По крайней мере, обошлось без наручников. Полицейские терпеливо ждали, пока я надевала шляпку и дождевик — ни один не вызвался помочь, — брала зонт и сумочку, запирала дверь. Никто не тронул меня и пальцем, но это всё равно выглядело, как арест. Передо мной открыли дверцу, велели подвинуться на середину сидения, один полицейский сел слева, другой справа, шеф-инспектор Астусье устроился рядом с шофёром.
Это сон, безумный сон. Казалось, голова набита ватой, мысли вязли в глухой, душной черноте. Откуда он узнал о Барро? Ах, это как раз просто: свидетели вызвали полицию, при профессоре нашли документы, его имя попало в сводки, привлекло внимание Астусье. Соседи видели, как я разговаривала с погибшим… Всё объяснимо. Надо только взять себя в руки. Я не преступница. И я это докажу.
На повороте к скверу нам встретился таксомобиль. Фирменные оранжевые полосы между его солнечными панелями под дождём казались особенно яркими. Важный водитель в чёрной куртке и лаковом кепи взглянул на полицейский мобиль без интереса, не подозревая, что эта неуклюжая колымага увозит его клиентку. Я представила, как он звонит в дверь дома номер шесть, нетерпеливо поглядывая на наручные часы, и капли дождя блестят на козырьке его кепи моими невыплаканными слезами.
10.2
В поездке на полицейском гибрид-мобиле не было ничего хорошего. Тесный салон пах пылью, табаком и дешёвым одеколоном. Я старалась сжаться в струнку, но мужчины по бокам всё равно давили плечами и коленями. Мобиль въехал во двор городского полицейского управления, остановился у низкого крыльца, и я наконец вышла на воздух, чувствуя себя испачканной.
Массивное шестиэтажное здание тёмно-красного кирпича глядело исподлобья тусклыми глазами окон, зарешеченных, как в тюрьме.
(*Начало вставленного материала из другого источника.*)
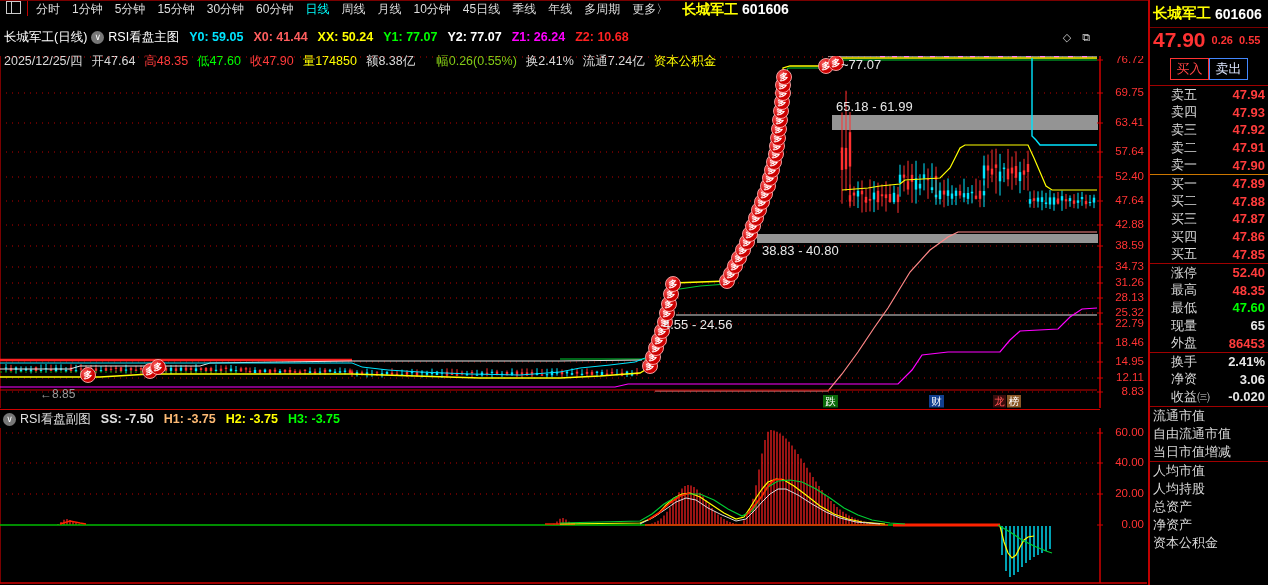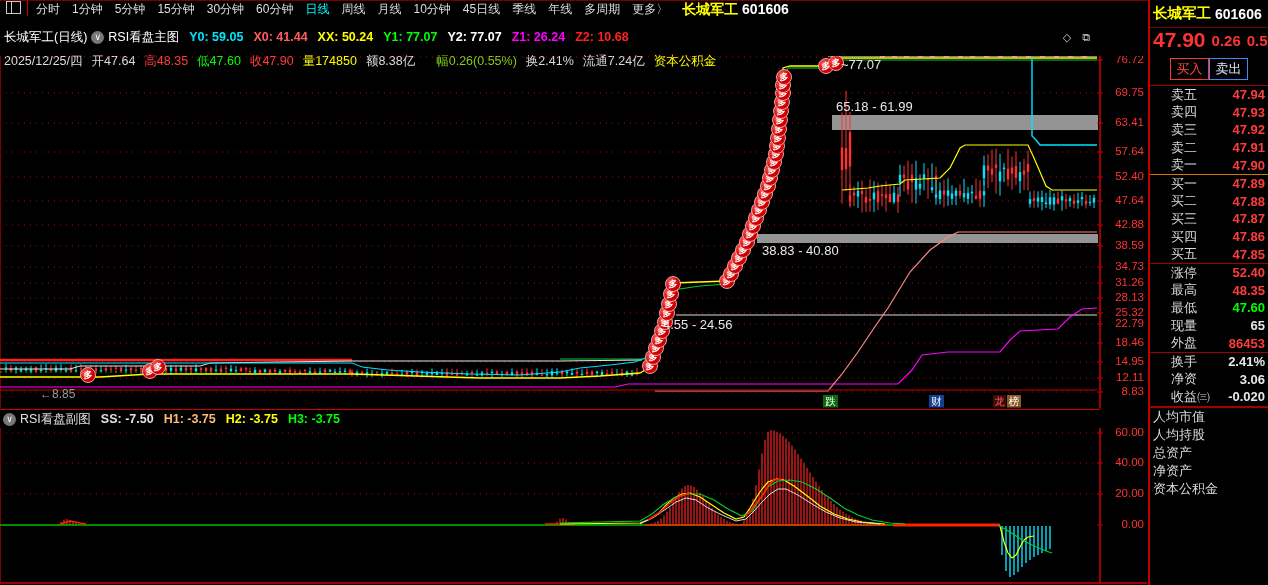"0.26" .p-chg { font-size: 15px -> 11px }
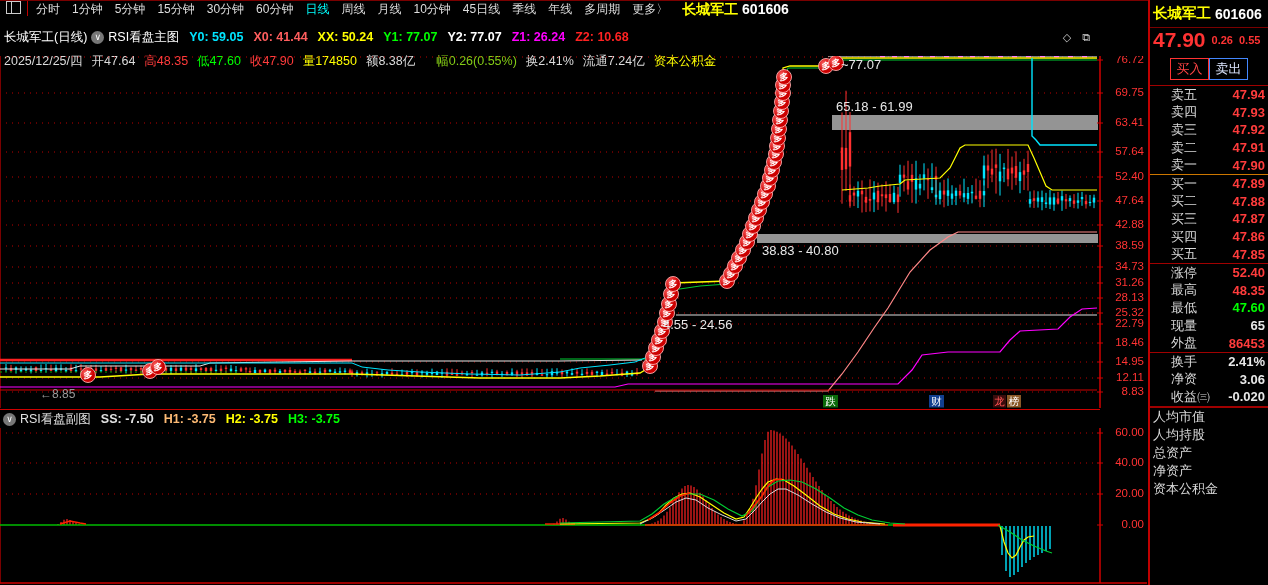"流通市值" div { html: none -> <div> <div>流通市值</div> <div>自由流通市值</div> <div>当日市值增减</div> </div> }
Мы вступили в мрачный мужской мир. Дежурный в будке с маленьким окошком, серые пиджаки, грубые голоса, запах папиросного дыма, стук печатных машинок и деловитых шагов. Коридоры, лестницы, коридоры. Пару раз я замечала женщин у дверей кабинетов. Тоже свидетели? Пока.
Кабинет Астусье выходил окнами во внутренний двор на крыши то ли гаражей, то ли ещё каких-то подсобных построек. Интерьер был не лучше: голые крашеные стены, железный шкаф, старый обшарпанный стол, за который инспектор и сел, указав мне стул напротив. Помощник расположился за боковым столиком, приготовив блокнот и карандаш.